Hitam dan Keriting Berbahasa Mandarin
Oleh DAHLAN ISKANLima tahun kemudian, setelah saya transplantasi hati di Tianjin, mulai ada hasilnya. Tahun itu ada sembilan universitas di Tiongkok yang mau menyediakan beasiswa terbatas. Bebas biaya kuliah, tapi tempat tinggal dan makan bayar sendiri.
Mula-mula hanya 50 calon mahasiswa yang memanfaatkan. Tahun berikutnya meningkat sedikit. Kian lama kian populer.
Ada yang kaget. Untuk kuliah sampai lulus di kedokteran, hanya akan habis Rp 280 juta. Itu biaya selama lima tahun. Makannya di kantin universitas dan tidurnya di asrama kampus.
Tahun-tahun berikutnya, peminatnya naik drastis. Naik jadi 120 orang. Naik jadi 160. Tahun lalu 350 orang. Tahun ini 360 orang.
Bidang studi yang dipilih pun kian beragam. Mulai kedokteran, bisnis, pertanian, sampai jurusan ilmu kereta api.
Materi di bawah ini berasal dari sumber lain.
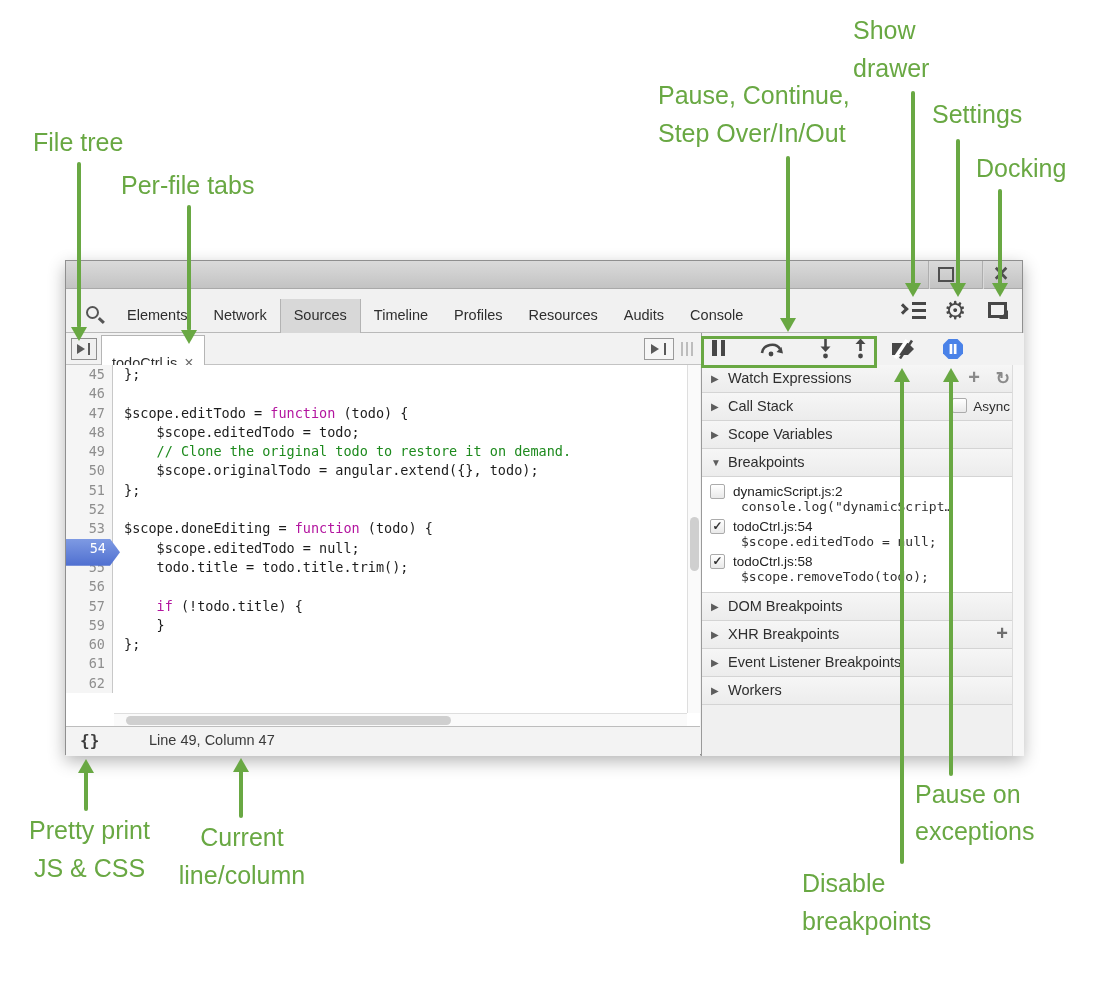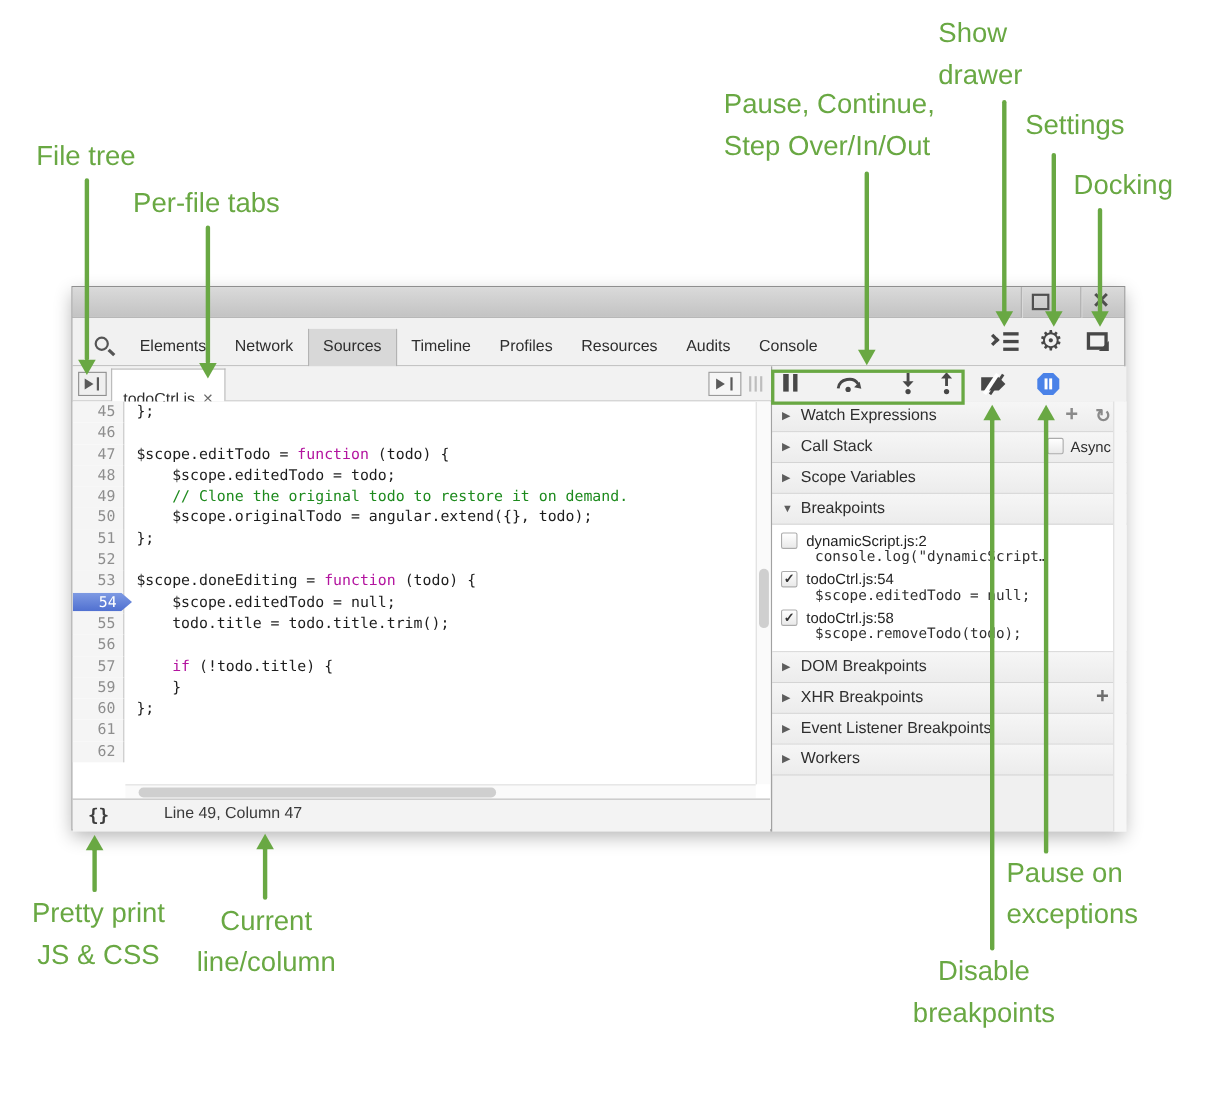"54" .bptag { height: 17px -> 27px }
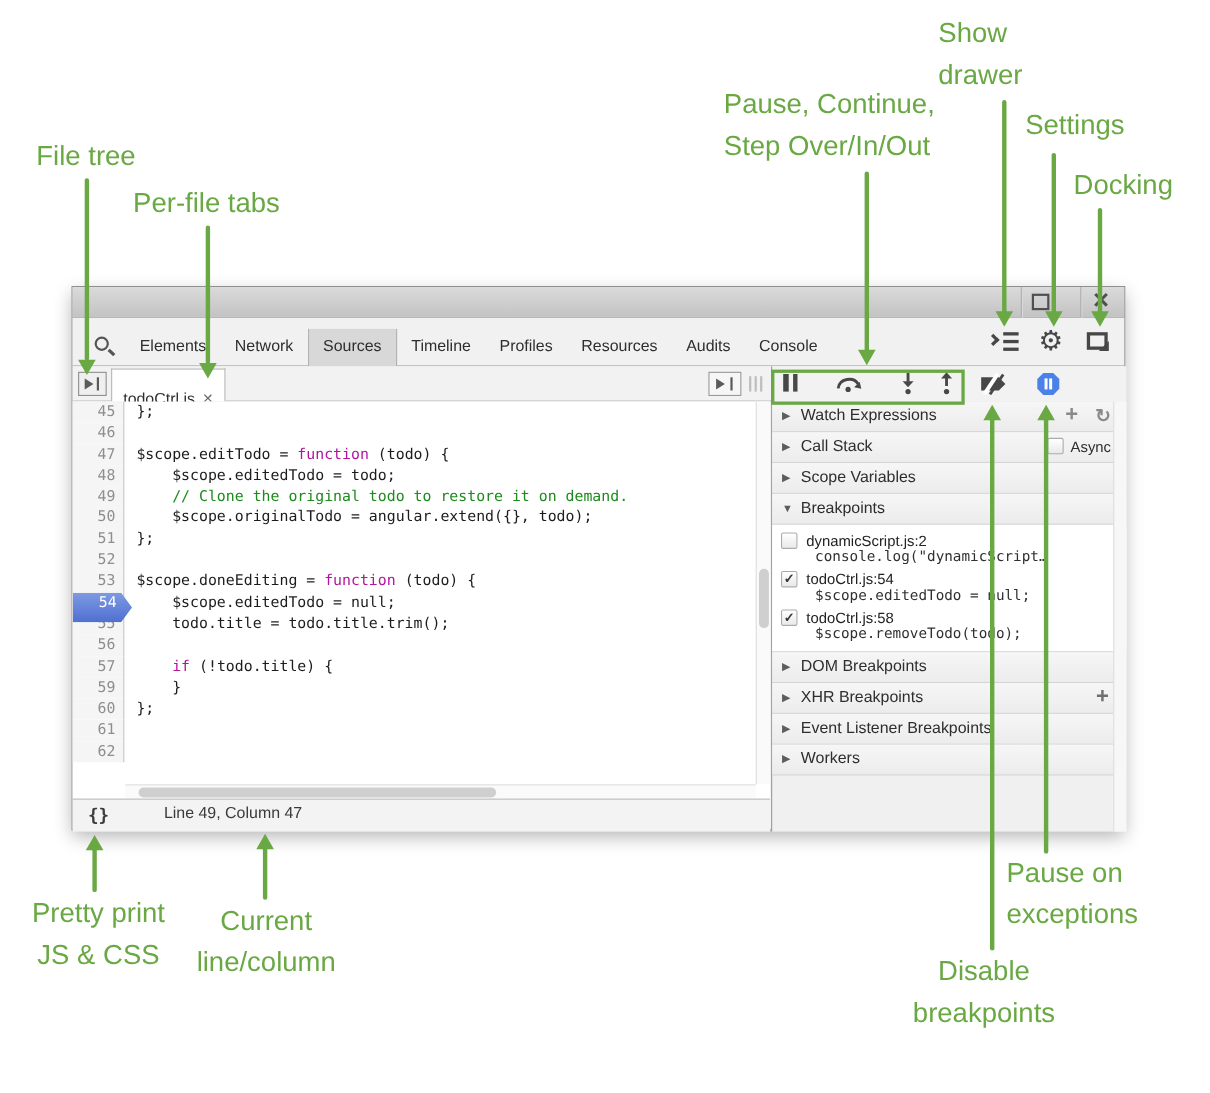"Disable" div.ann-label { text-align: center -> none }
Semula, calon mahasiswa memang lebih banyak dari Jawa Timur. Lama-lama sampai Kalimantan, Sulawesi, dan Papua.
Saya kaget ketika ikut menari bersama anak-anak muda berkulit hitam dan berambut keriting itu. Mereka nyambung saat saya ajak berbahasa Mandarin.
Andre Soe yang belakangan bergabung ke ITCC seperti kitiran saja: tidak pernah berhenti keliling daerah. Ke perbatasan-perbatasan. Bahkan, tahun ini calon mahasiswa terbanyak berasal dari provinsi baru, Kalimantan Utara. Sebanyak 68 orang.